If you have any of these potential signs and symptoms of a heart attack, don’t shrug them off. Any woman who is concerned about unexplained symptoms should get a full cardiovascular workup, regardless of their age.
Don’t let your doctor shrug these symptoms off either. You need to take the bull by the horns. If you’re a woman of any age, and have significant risk factors or if you have any suspicious symptoms even in the absence of risk factors, get an evaluation—demand it! If you have a family history of heart disease, you want to be twice as aggressive.
Women who have a family history of early heart disease (occurring in immediate family members under age 50) have up to three times greater risk of developing arterial disease than someone without this genetic baggage. Make sure your doctor knows your family’s medical history and orders appropriate screening tests.
Which Cardiac Tests Should Women Request?
If you have any of the signs and symptoms of a heart attack, seek the advice of a doctor. But be aware that certain cardiac tests aren’t as accurate for women as they are for men—so again, you need to be your own best advocate. Here are some points to remember:
- Start with a baseline blood test, with an emphasis on inflammatory markers such as C-reactive protein, Lp(a), homocysteine, and fibrinogen.
- If the baseline blood test shows that your cholesterol numbers are high, don’t worry.

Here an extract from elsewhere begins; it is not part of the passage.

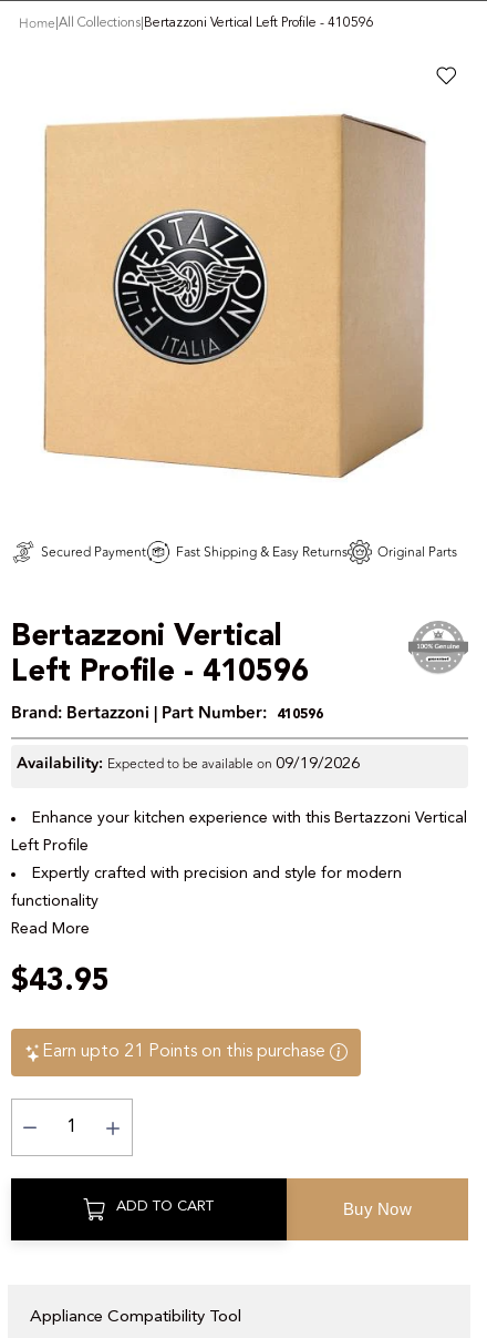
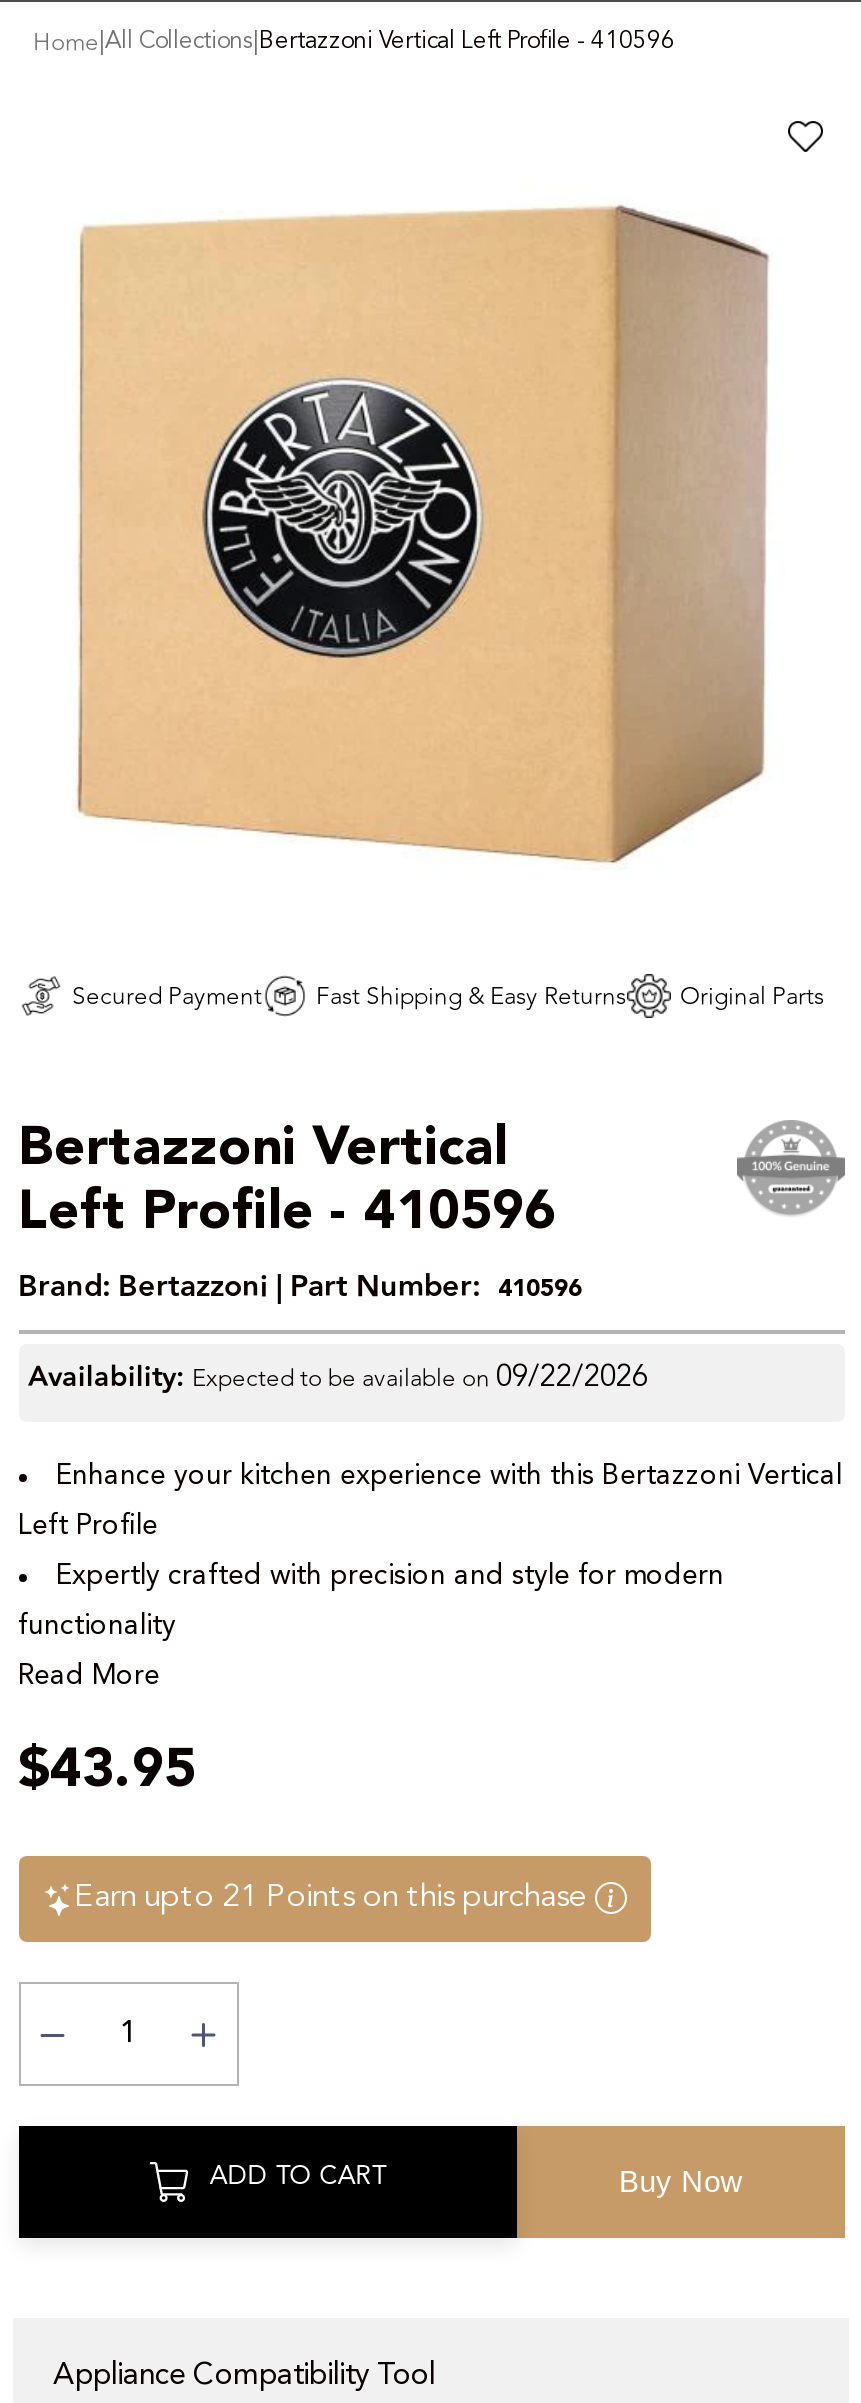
[16,752,359,776] Availability: Expected to be available on 09/19/2026 -> [28,1356,648,1400] Availability: Expected to be available on 09/22/2026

Simply ask to follow up with the Lipoprotein Particle Profile (LPP) test (developed by Spectracell), the NMR LipoProfile Test (developed by LabCorp), or the Cardio IQ Report (offered through Quest Diagnostics) to identify whether your LDL cholesterol particles are the kind which contribute to inflammation.
- For further diagnosis, the most reliable screening tools for women include: exercise echocardiogram and the ultrafast CT scan. Thallium stress testing, which involves a nuclear scan, is not always helpful because women with denser breast tissue may have shadows that can literally “cloud” the interpretation.
- Should either imaging test reveal a problem, the next step would be a 64- or 128-slice ultrafast CT to clarify the presence of a blockage.
- Even with strong evidence of severe obstructive coronary artery disease, a surgeon will not operate without the gold standard of diagnostics—the angiogram (catheterization). This invasive procedure requires making a small incision threading a catheter into the heart to inject a contrast dye. The dye lights up the blood vessels on an x-ray to define the circulatory anatomy.
Also, be sure to honor how your body feels and what it is telling you. If you sense something is wrong, get it checked out. If you don’t get the answers you’re looking for, visit another doctor.